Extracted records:
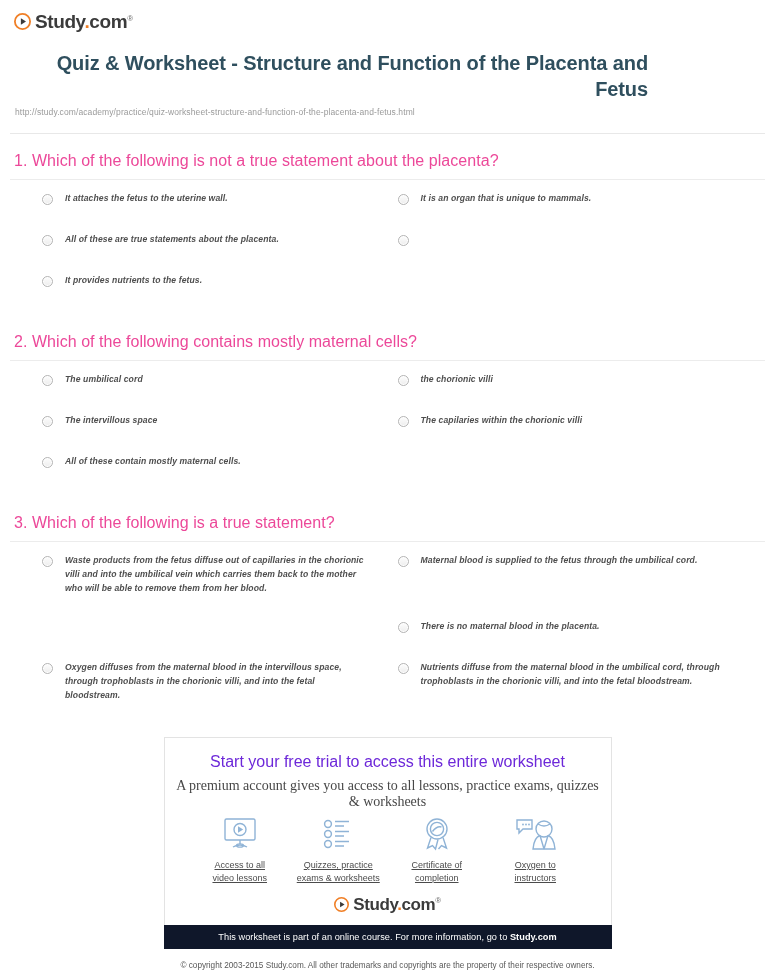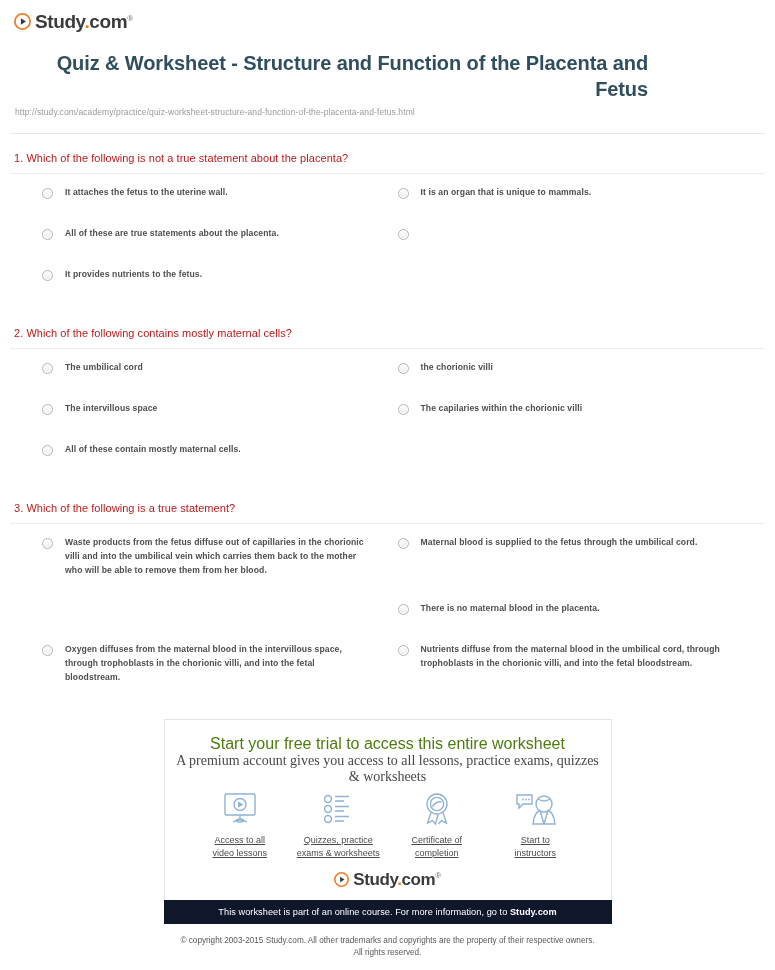--- a/index.html
+++ b/index.html
@@ -82,8 +82,8 @@
     padding: 0 10px;
   }
   .question-head {
-    font-size: 11px;
-    color: #b91c1c;
+    font-size: 16px;
+    color: #ec4899;
     padding: 18px 4px 9px 4px;
     letter-spacing: 0.05px;
   }

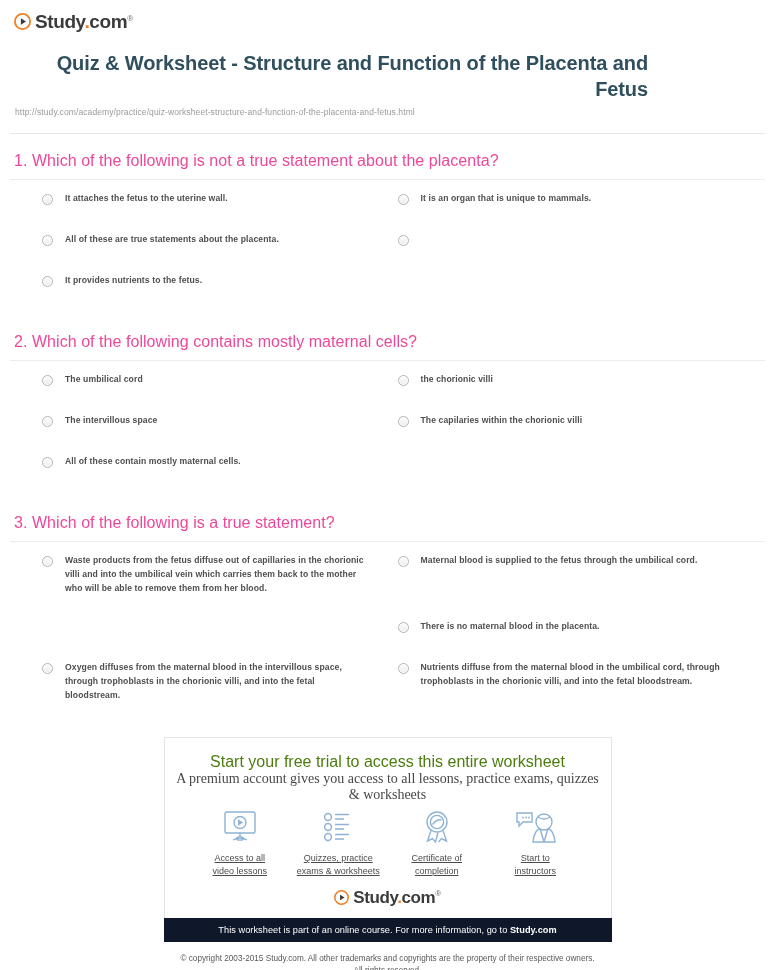--- a/index.html
+++ b/index.html
@@ -95,6 +95,7 @@
     display: flex;
     flex-wrap: wrap;
     padding: 12px 0 0 0;
+    font-style: italic;
   }
   .answer {
     box-sizing: border-box;

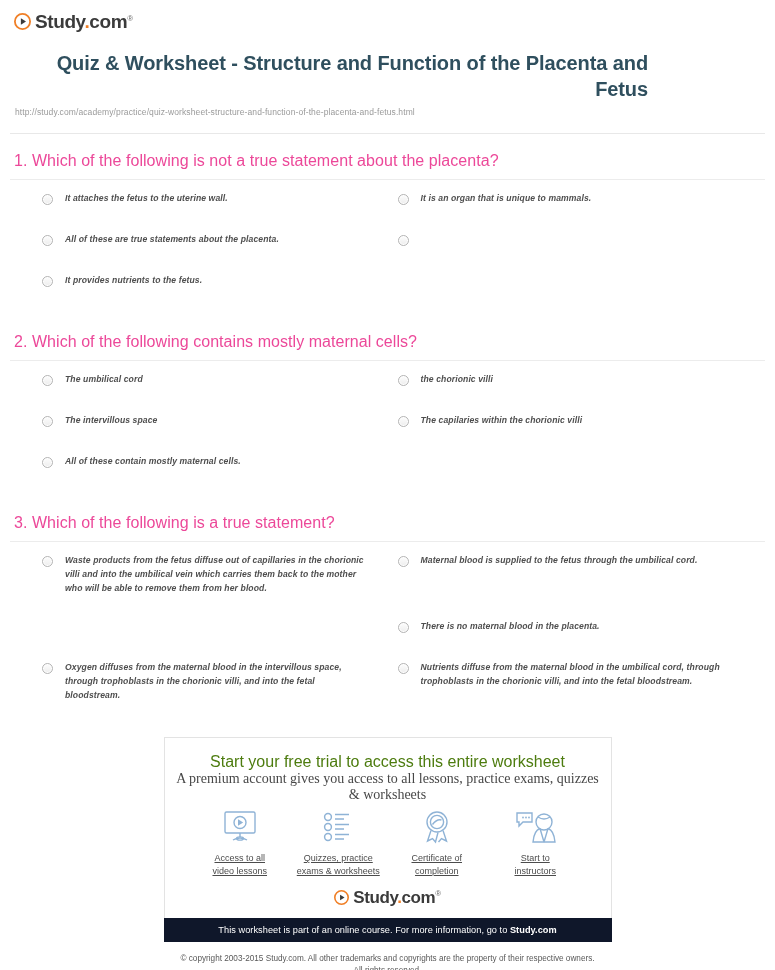--- a/index.html
+++ b/index.html
@@ -141,8 +141,9 @@
   }
   .promo-title {
     font-size: 16px;
-    color: #4d7c0f;
+    color: #6d28d9;
     line-height: 1.2;
+    margin-bottom: 7px;
     font-weight: normal;
   }
   .promo-sub {

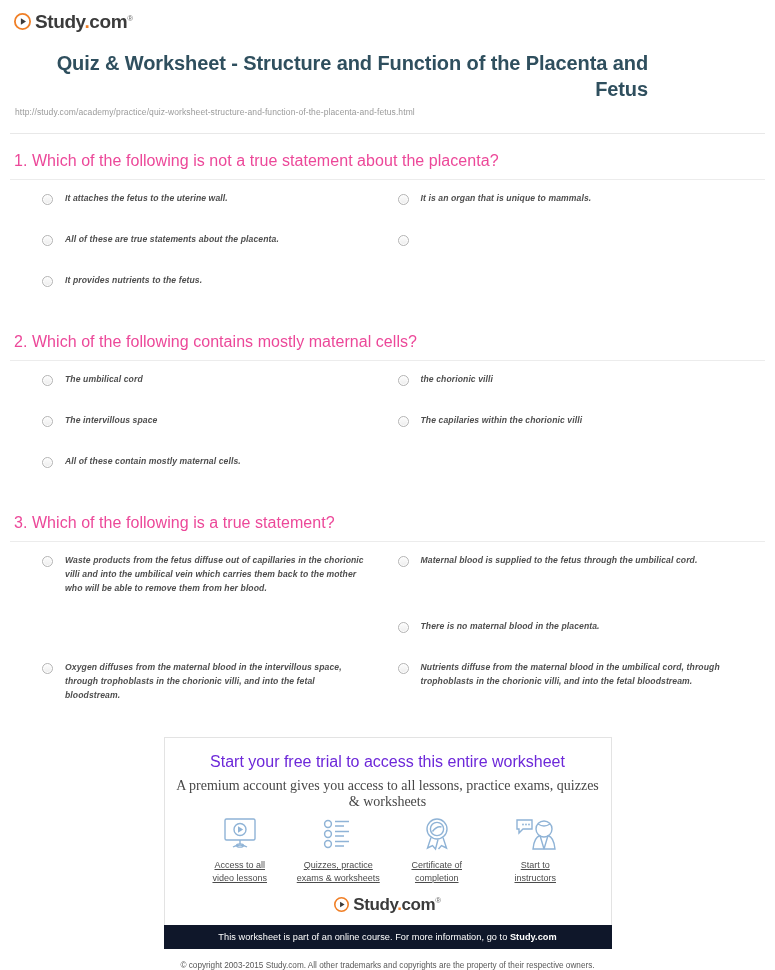--- a/index.html
+++ b/index.html
@@ -384,7 +384,7 @@
             </svg>
           </div>
           <div class="feature-label">
-            <span>Start to</span><br>
+            <span>Oxygen to</span><br>
             <span>instructors</span>
           </div>
         </div>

#### [What to work on]
Please transcribe exactly the line containing "-384,7 +384,7 @@" and every line after it to the end of the data, and no other lines.

#### [Expected output]
@@ -384,7 +384,7 @@
             </svg>
           </div>
           <div class="feature-label">
-            <span>Start to</span><br>
+            <span>Oxygen to</span><br>
             <span>instructors</span>
           </div>
         </div>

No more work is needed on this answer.